Precision Biosciences - DTIL STOCK NEWS

Precision BioSciences (DTIL) has accelerated its clinical development, expecting three new drug applications within three years targeting familial hypercholesterolemia, primary hyperoxaluria type 1, and chronic hepatitis B. A licensing agreement with iECURE aims to advance PBGENE-PCSK9 through Phase 1 trials, while preclinical data showcases their ARCUS genome editing platform's precision. The company has approximately $167 million in cash, sufficient to fund operations into 2023.

Precision BioSciences has partnered with iECURE to license its PCSK9-directed ARCUS nuclease, aiming to advance the PBGENE-PCSK9 candidate for treating familial hypercholesterolemia into Phase 1 clinical trials as early as 2022. Precision retains rights to all indications related to PBGENE-PCSK9 while iECURE gains access to develop therapies for four rare genetic liver diseases. Additionally, Precision will secure equity in iECURE and potential milestone and royalty payments from product sales.

Precision BioSciences (Nasdaq: DTIL) has secured an exclusive license from Tiziana Life Sciences (Nasdaq: TLSA) to utilize foralumab, a human anti-CD3 monoclonal antibody, as a lymphodepletion agent in its allogeneic CAR T therapy development. The collaboration aims to enhance the therapeutic effectiveness of CAR T cells by improving their tolerance and long-term persistence. Precision will oversee the development and commercialization of foralumab, providing Tiziana with upfront, milestone, and royalty payments.

Precision BioSciences, Inc. (NASDAQ: DTIL) announced its inaugural R&D event on September 9, 2021, at 8:00 am ET, focusing on in vivo gene editing. The event will feature management presentations and guest speakers, highlighting the company's development strategy and progress in in vivo gene editing projects. Attendees can expect insights on the ARCUS gene editing platform, pre-clinical data, and collaboration updates. Registration for the live webcast is available on the company’s investor website, with a replay accessible for one year post-event.

Precision BioSciences (Nasdaq: DTIL) reported strong financial results for Q2 ended June 30, 2021, with total revenues of $68.8 million, a significant increase from $1.1 million in Q2 2020. This surge was driven primarily by a $62.0 million revenue boost from the Servier Agreement. The company also noted a net income of $21.7 million compared to a net loss of $32.7 million in the prior year. R&D expenses rose to $37.2 million, reflecting ongoing investments in its ARCUS-edited CAR T programs.
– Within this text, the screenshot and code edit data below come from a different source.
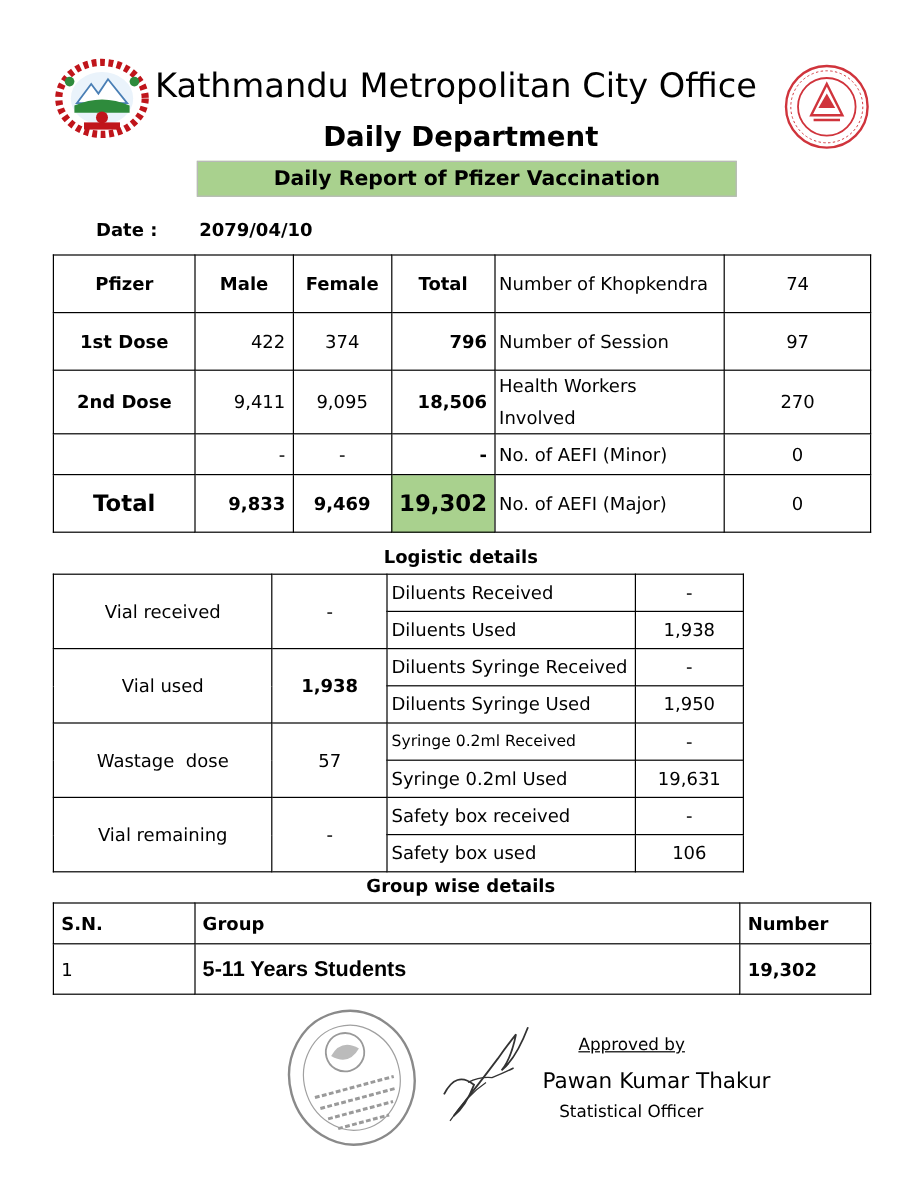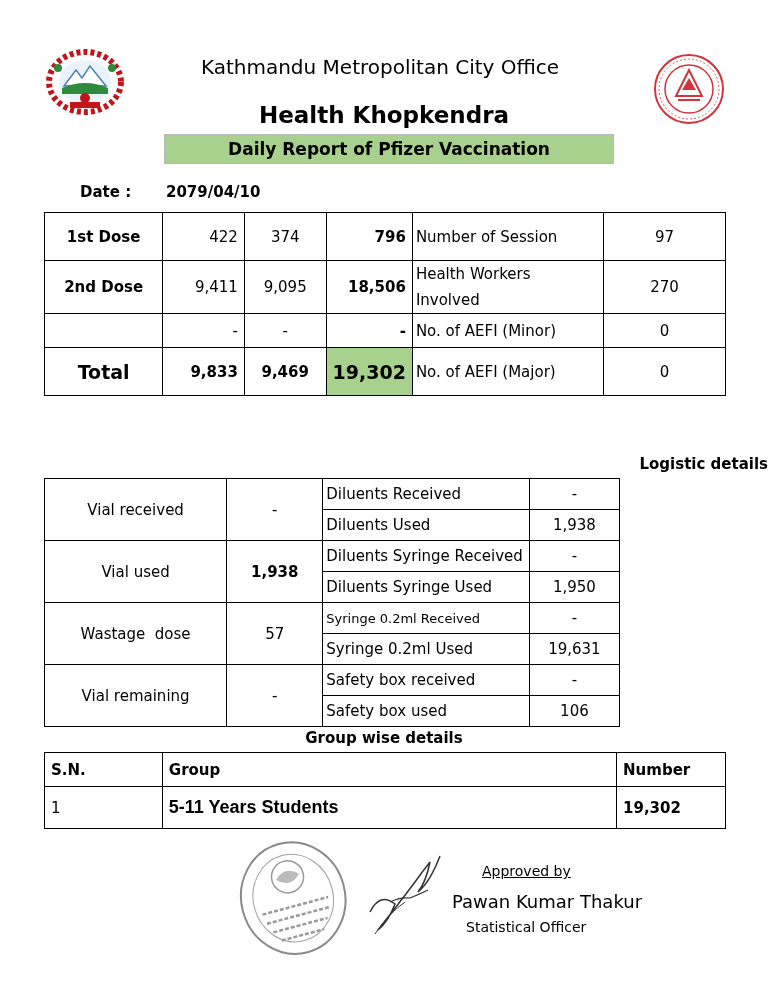--- a/index.html
+++ b/index.html
@@ -10,7 +10,7 @@
   .logo-right { position: absolute; left: 652px; top: 52px; width: 74px; height: 74px; }
 
   .title-main { position: absolute; left: 0; width: 760px; top: 55px; text-align: center;
-                font-size: 20px; font-family: "DejaVu Sans", sans-serif; font-weight: normal; }
+                font-size: 28px; font-family: "DejaVu Sans", sans-serif; font-weight: normal; }
   .title-sub { position: absolute; left: 0; width: 768px; top: 102px; text-align: center;
                font-size: 23px; font-weight: bold; }
   .report-banner { position: absolute; left: 164px; top: 134px; width: 450px; height: 30px;

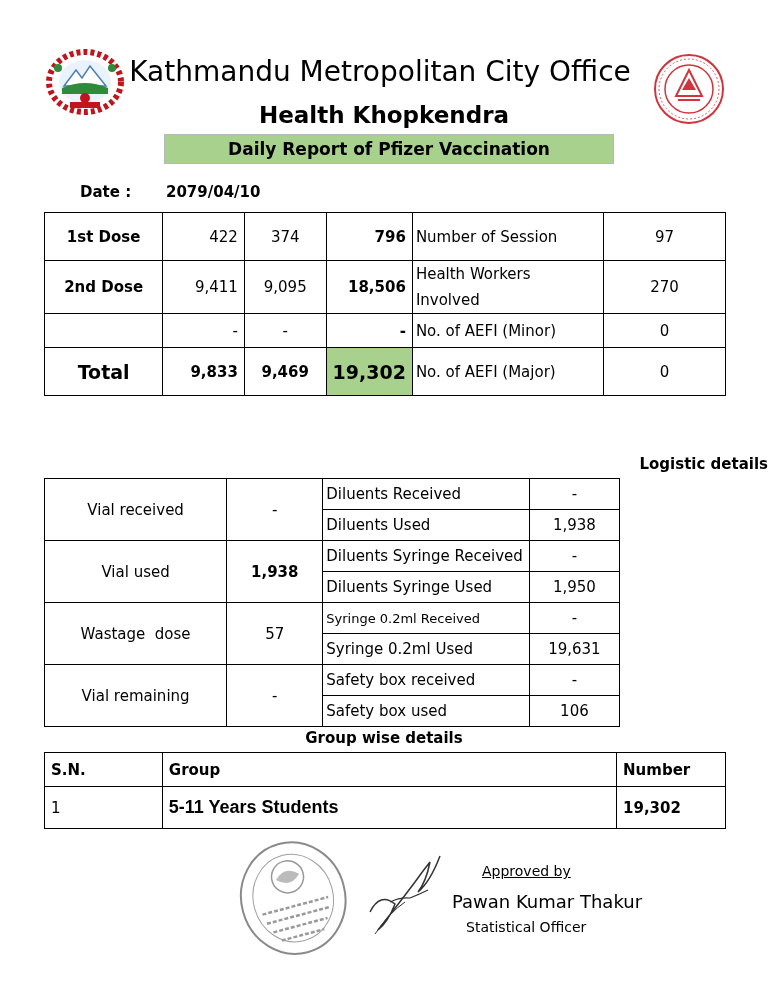--- a/index.html
+++ b/index.html
@@ -97,7 +97,7 @@
 </div>
 
 <div class="title-main">Kathmandu Metropolitan City Office</div>
-<div class="title-sub">Health Khopkendra</div>
+<div class="title-sub">Daily Department</div>
 <div class="report-banner">Daily Report of Pfizer Vaccination</div>
 
 <div class="date-label">Date :</div>

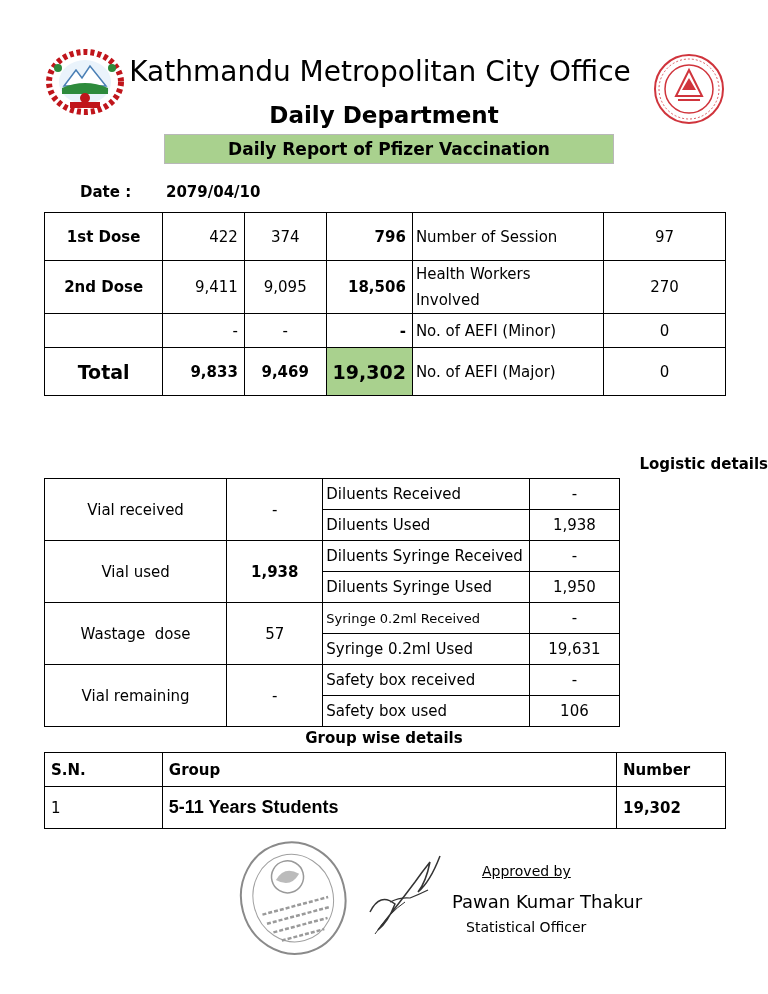--- a/index.html
+++ b/index.html
@@ -105,6 +105,14 @@
 
 <table class="t-main">
   <tbody>
+      <tr>
+    <td class="c1 hdr">Pfizer</td>
+    <td class="c2 hdr">Male</td>
+    <td class="c3 hdr">Female</td>
+    <td class="c4 hdr">Total</td>
+    <td class="c5">Number of Khopkendra</td>
+    <td class="c6">74</td>
+  </tr>
   <tr>
     <td class="c1">1st Dose</td>
     <td class="c2">422</td>

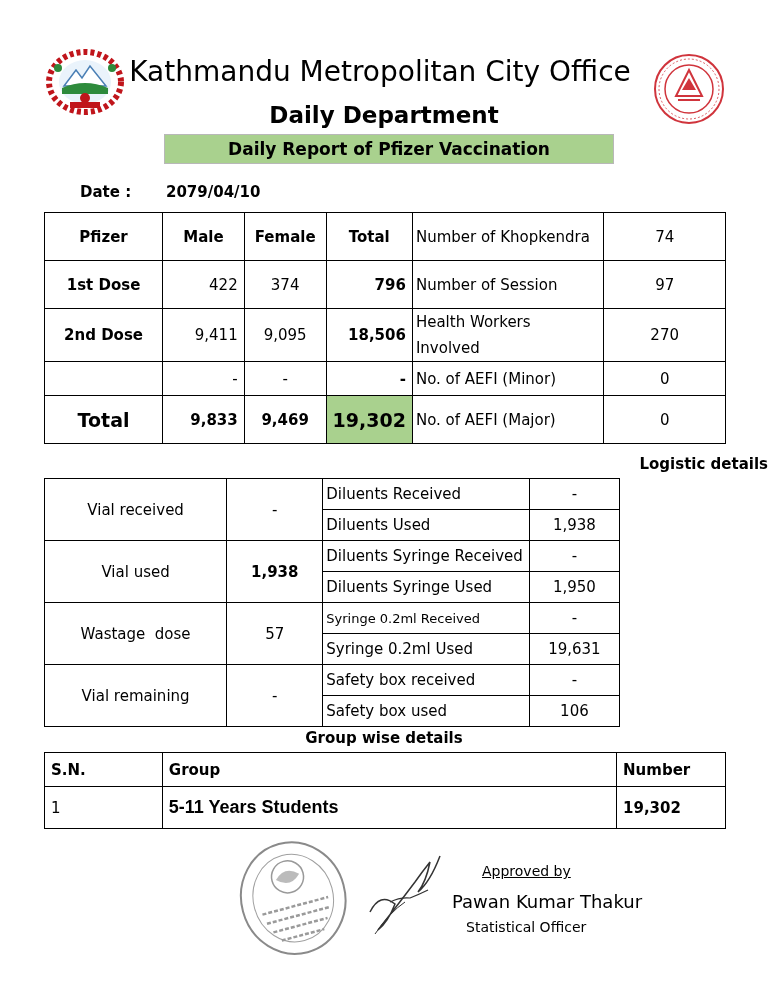--- a/index.html
+++ b/index.html
@@ -148,7 +148,7 @@
 </tbody>
   </table>
 
-<div class="sec-title" style="top:455px;text-align:right;">Logistic details</div>
+<div class="sec-title" style="top:455px;">Logistic details</div>
 
 <table class="t-log">
   <tbody>

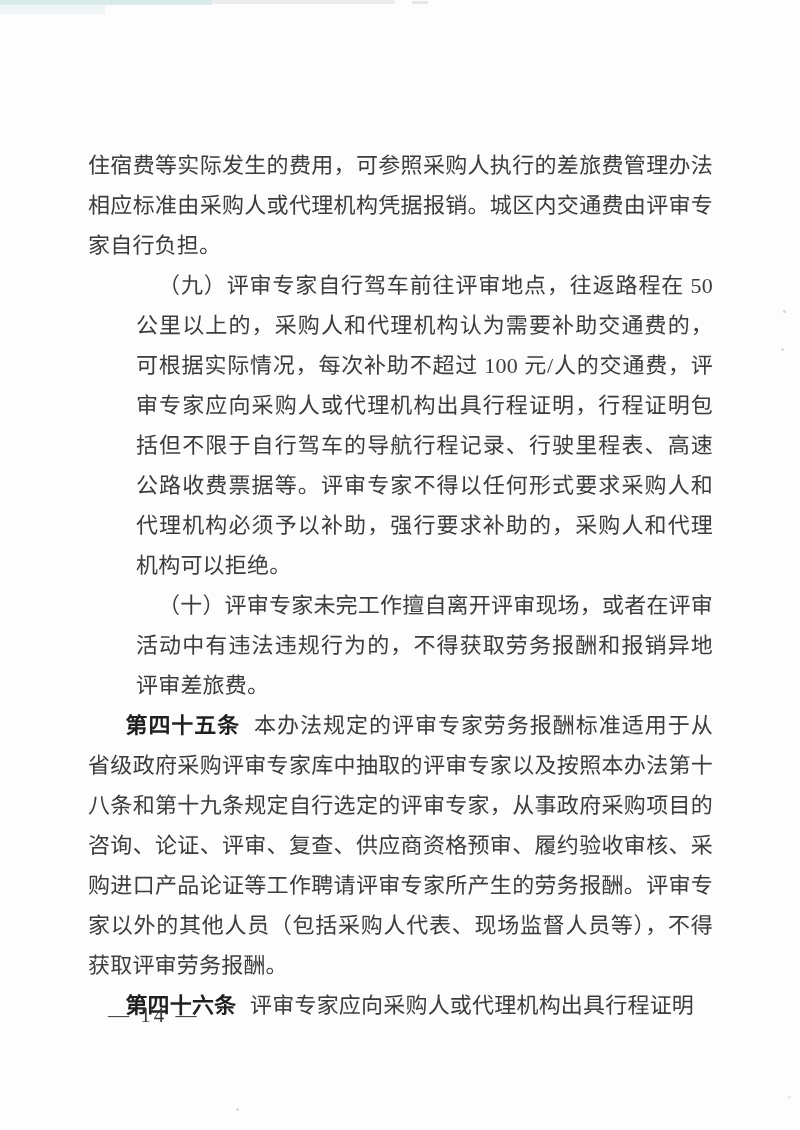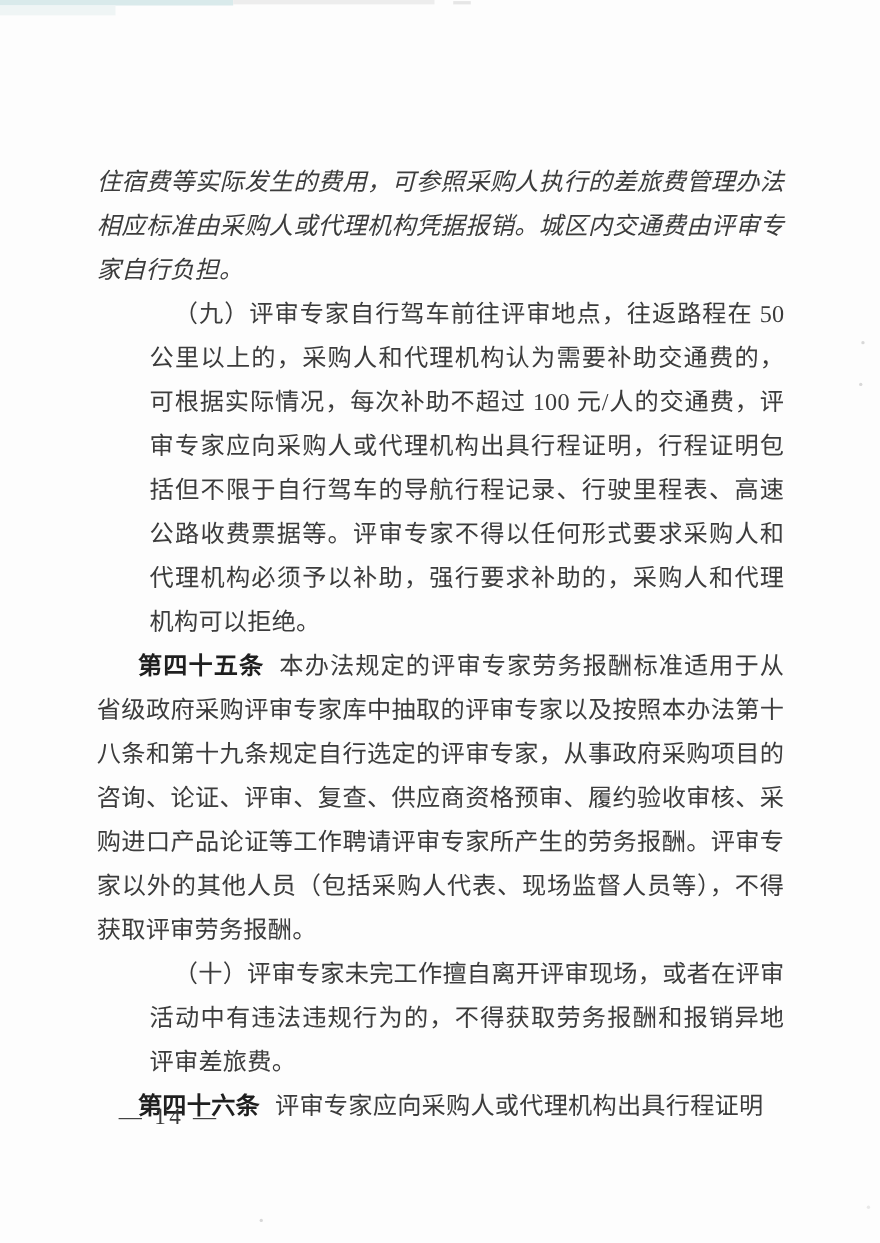--- a/index.html
+++ b/index.html
@@ -48,7 +48,7 @@
     text-align: justify;
     text-justify: inter-ideograph;
   }
-  .para.flush   { text-indent: 0; font-style: italic; }
+  .para.flush   { text-indent: 0; }
   .para.enum    { text-indent: 1em; margin-left: 48px; }
   .para.article { text-indent: 1.7em; }
   .lead {

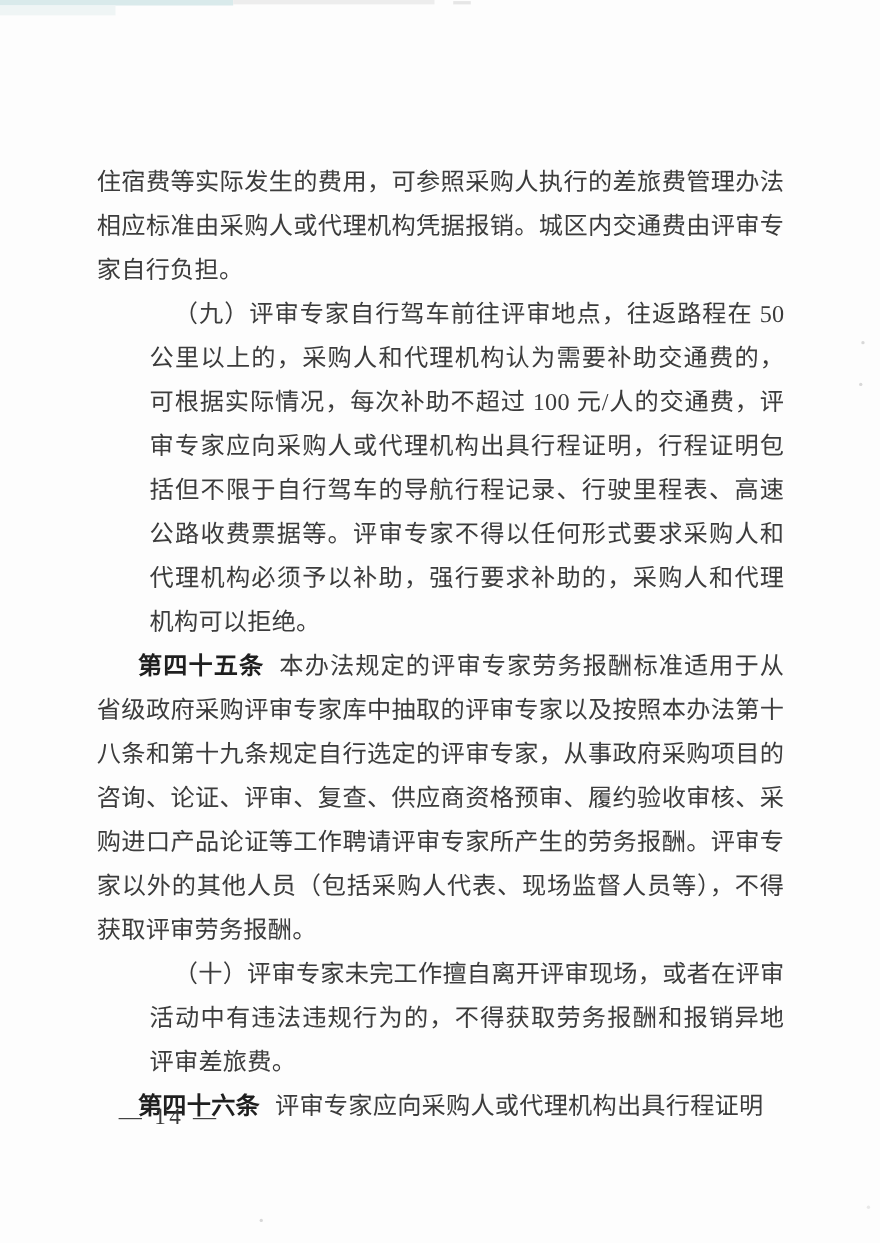--- a/index.html
+++ b/index.html
@@ -84,8 +84,8 @@
   <main class="text-block">
       <p class="para flush"><span>住宿费等实际发生的费用，可参照采购人执行的差旅费管理办法相应标准由采购人或代理机构凭据报销。城区内交通费由评审专家自行负担。</span></p>
       <p class="para enum"><span>（九）评审专家自行驾车前往评审地点，往返路程在 50 公里以上的，采购人和代理机构认为需要补助交通费的，可根据实际情况，每次补助不超过 100 元/人的交通费，评审专家应向采购人或代理机构出具行程证明，行程证明包括但不限于自行驾车的导航行程记录、行驶里程表、高速公路收费票据等。评审专家不得以任何形式要求采购人和代理机构必须予以补助，强行要求补助的，采购人和代理机构可以拒绝。</span></p>
+      <p class="para enum"><span>（十）评审专家未完工作擅自离开评审现场，或者在评审活动中有违法违规行为的，不得获取劳务报酬和报销异地评审差旅费。</span></p>
       <p class="para article"><b class="lead">第四十五条</b><span>本办法规定的评审专家劳务报酬标准适用于从省级政府采购评审专家库中抽取的评审专家以及按照本办法第十八条和第十九条规定自行选定的评审专家，从事政府采购项目的咨询、论证、评审、复查、供应商资格预审、履约验收审核、采购进口产品论证等工作聘请评审专家所产生的劳务报酬。评审专家以外的其他人员（包括采购人代表、现场监督人员等），不得获取评审劳务报酬。</span></p>
-      <p class="para enum"><span>（十）评审专家未完工作擅自离开评审现场，或者在评审活动中有违法违规行为的，不得获取劳务报酬和报销异地评审差旅费。</span></p>
       <p class="para article"><b class="lead">第四十六条</b><span>评审专家应向采购人或代理机构出具行程证明</span></p>
     </main>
Additionally, Precision continues to advance its gene editing initiatives and has approximately $173.9 million in cash, sufficient to fund operations into 2023.

Precision BioSciences, Inc. (Nasdaq: DTIL) is set to release its financial results for Q2 2021 and provide a business update on August 12, 2021. The company focuses on developing allogeneic CAR T therapies and in vivo gene correction therapies through its proprietary ARCUS® genome editing platform. Designed for therapeutic safety and effectiveness, ARCUS underpins Precision's pipeline, which includes various CAR T immunotherapy candidates and in vivo gene correction therapies aimed at tackling genetic and infectious diseases.

Precision BioSciences, Inc. (Nasdaq: DTIL) has successfully dosed its first patient in a Phase 1 clinical trial of PBCAR19B, a promising allogeneic CAR T therapy for relapsed/refractory non-Hodgkin lymphoma (NHL). This marks the company's fourth CAR T program, showcasing the versatility of its ARCUS genome editing platform. The trial aims to determine the maximum tolerated dose and assess safety, with an initial dose level starting at 2.7 × 10⁸ CAR T cells. Precision believes its immune-evading stealth cell technology will enhance treatment efficacy without prolonged immunosuppression.

Precision BioSciences (DTIL) and SpringWorks Therapeutics (SWTX) announced that the first patient has been dosed in their Phase 1/2a trial combining PBCAR269A, an allogeneic CAR T cell therapy targeting BCMA, with nirogacestat, a gamma secretase inhibitor, for treating relapsed/refractory multiple myeloma.

Precision is also gearing up to share interim results from monotherapy studies and plans to progress PBCAR269B into clinical trials in 2022, highlighting their commitment to developing innovative therapies.

Precision BioSciences Inc. (Nasdaq: DTIL) has made notable advancements in allogeneic CAR T therapies for relapsed/refractory non-Hodgkin lymphoma (NHL). Interim data from the Phase 1/2a study of PBCAR0191 reveal a 75% overall response rate and a 50% complete response rate among 12 patients treated with enhanced lymphodepletion (eLD). Additionally, preclinical results suggest that the new PBCAR19B stealth cell may effectively evade immune rejection. The FDA has accepted the investigational new drug application for PBCAR19B, which is now open for enrollment.